My background is in Electrical Engineering. We learned assembly and C. I’ve also done ladder logic type designs at work. Hubitat is extremely easy for me to understand… conditional actions, virtual devices, etc. However, I have had quite a difficult time with Home Assistant over the last couple years. It seems like it is way over on the High-Level/ Computer Science type language end of the spectrum… if that makes sense.
For example, when I go to create an automation, and I open the triggers and see “Device, Event, State, Tag, Template, Webhook” I think… ‘well my virtual button i made must be a device’… nope… its an “entity” that was within a “state.” ‘Huh?’
Another example: Home Assistant’s config file seems to be picky about indents. But some have hyphens along with the indent… [Rhetorical:] Does the hyphen matter? Why is it there?
Final Example: I was excited when I discovered Node Red thinking that would help… But it didn’t. Nearly as confusing for me especially when there’s multiple inputs and outputs on a block.
Even documentation/writeups/etc… it seems like I am on a different wavelength from the authors… or maybe I’m just a simpleton. HA often leaves me scratching my head.
Where is/are some good resource(s) or programming languages that would help me better understand Home Assistant as someone who came from assembly/C/PLC’s? Thanks!
Node Red works a bit like electricity - if a node allows the input ‘electricity’ to pass, it powers all of the relevant output wires. I say ‘relevant’ because, for example, a switch node will power selective outputs like a multi-throw physical switch, but any two wires connected to the same output will either power together or not.
One that causes problems with this analogy though is the join node, as there’s no equivalent I can think of to wire two things to one pin and, for example, wait for 2 different frequencies of electricity. But by the time you’re using join nodes, you’re a Node Red expert (or you’re possibly misusing them). And there’s no “voltage dividers”, as you can’t have 40% of a message out one wire and 60% out another. So the analogy only goes so far.
IMO there are two big advantages of Node Red: it’s visual so you can easily see what’s going on; and each node (ideally) does one simple thing.
And if you post a picture of a problematic flow along with the exported source (JSON compact), people will help pretty quickly.
Don’t take the “non-programmer” reference seriously. This is a useful guide. You must understand this, unless you’re planning on only doing the simplest of things via the UI.
Otherwise, entities are a core concept in HA. Devices just group entities together, but stay away from device triggers and all that (there are several posts on this point).
Sensors, input helpers, switches, lights, etc. (called domains in HA world): They all have entities with state. Most of the time you trigger things on state changes and check the stage of entities in conditions.
Like many before you, it’s clear to you that HA is no ‘next → next → finish thing’.
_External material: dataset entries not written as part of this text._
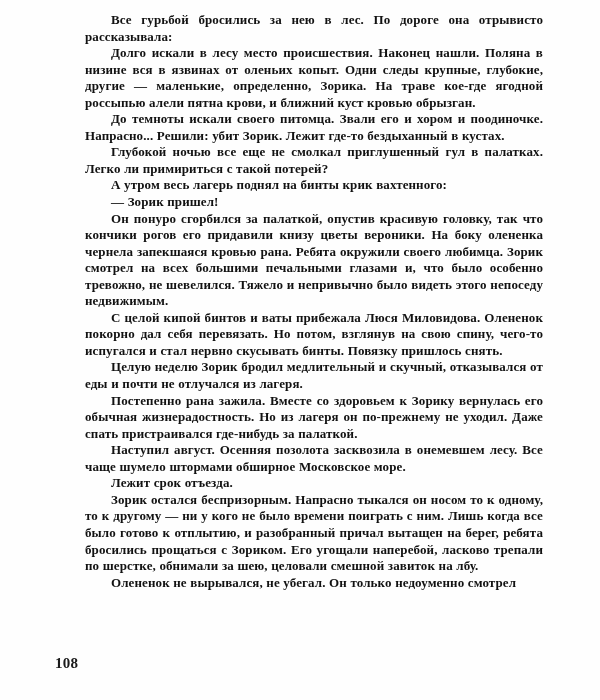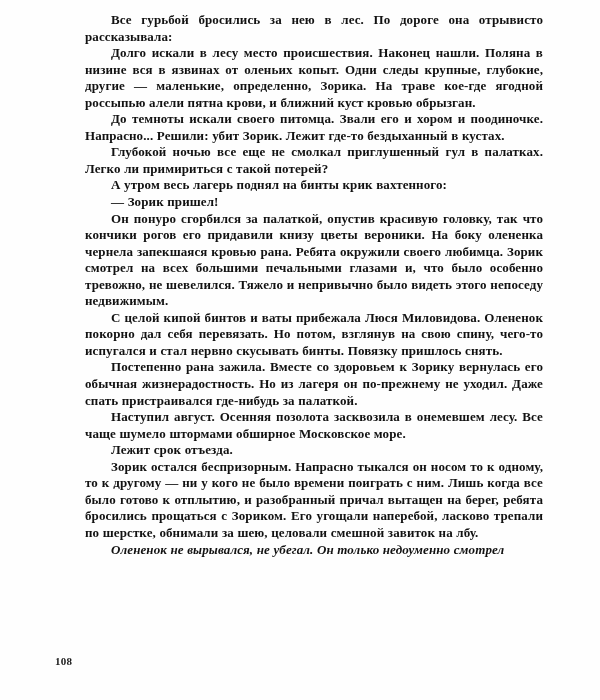--- a/index.html
+++ b/index.html
@@ -67,6 +67,7 @@
     <p class="para">— Зорик пришел!</p>
     <p class="para">Он понуро сгорбился за палаткой, опустив красивую головку, так что кончики рогов его придавили книзу цветы вероники. На боку олененка чернела запекшаяся кровью рана. Ребята окружили своего любимца. Зорик смотрел на всех большими печальными глазами и, что было особенно тревожно, не шевелился. Тяжело и непривычно было видеть этого непоседу недвижимым.</p>
     <p class="para">С целой кипой бинтов и ваты прибежала Люся Миловидова. Олененок покорно дал себя перевязать. Но потом, взглянув на свою спину, чего-то испугался и стал нервно скусывать бинты. Повязку пришлось снять.</p>
+    <p class="para">Целую неделю Зорик бродил медлительный и скучный, отказывался от еды и почти не отлучался из лагеря.</p>
     <p class="para">Постепенно рана зажила. Вместе со здоровьем к Зорику вернулась его обычная жизнерадостность. Но из лагеря он по-прежнему не уходил. Даже спать пристраивался где-нибудь за палаткой.</p>
     <p class="para">Наступил август. Осенняя позолота засквозила в онемевшем лесу. Все чаще шумело штормами обширное Московское море.</p>
     <p class="para">Лежит срок отъезда.</p>

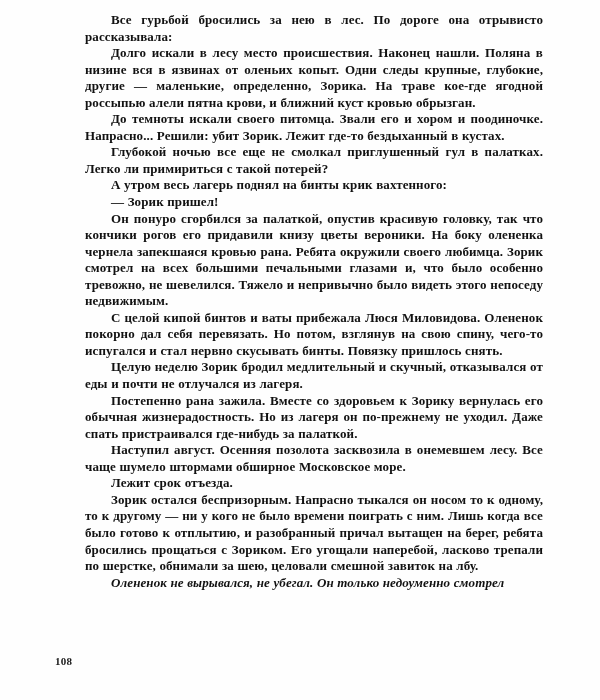--- a/index.html
+++ b/index.html
@@ -40,7 +40,6 @@
   }
   .para:last-child {
     margin-bottom: 0;
-    font-style: italic;
   }
   .page-number {
     position: absolute;

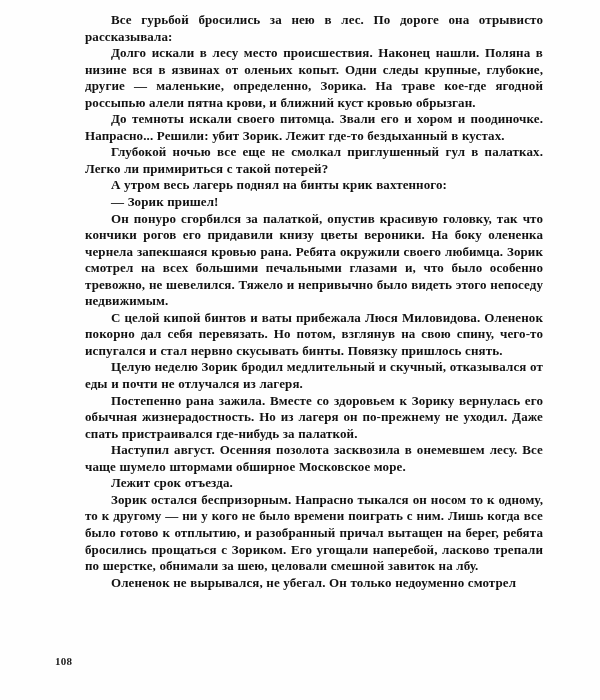--- a/index.html
+++ b/index.html
@@ -45,7 +45,7 @@
     position: absolute;
     left: 55px;
     top: 655px;
-    font-size: 11px;
+    font-size: 15px;
     font-weight: 700;
     color: #1a1a1a;
     font-family: "Liberation Serif", "DejaVu Serif", serif;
Since HA is so flexible, adaptable and mostly because the ability to connect/interact to almost everything, it requires some/more determination to get the hang of it.
HA has a steep learning curve and even though things have become more user friendly due to the hard work of many people, it’s not for the fainthearted.
To give you and idea on where I was before I started with HA: I have a background in Mechanical Engineering, self taught a little bit of batch programming and HTML, but no knowledge AT ALL in home automation before and the likes, I have put my teeth into it.
English is not my native language which adds to understanding things but hey, you want to it or not.
I think I had heard/read somewhere about the existence of YAML, had no clue what it was but: I realized that HA was the platform I wanted to go with so YAML is a part of HA and I wanted to be able to use HA.
To make it easier for you, these are my statistics here on the forum:
So you can see what I have invested in getting familiar with HA.
You’re ‘only’ here for a little over 1 month (maybe longer as a reader/non member) so go easy on yourself, read A LOT, be willing to do some trial & error (make sure you have backups) and don’t expect that HA is something you will get immediately.
In the beginning it can be more of a challenge to find information, either here in the forum or in the docs.
I have added devices and integrations quite slowly so I could grasp things little by little and not get stuck because I automated everything and sit in the dark/get stressed because HA was failing due to mistakes I made.
Since I was already using Proxmox VE (a virtualization platform) it was easy to take snapshots, make backups and get back to a previous situation when needed.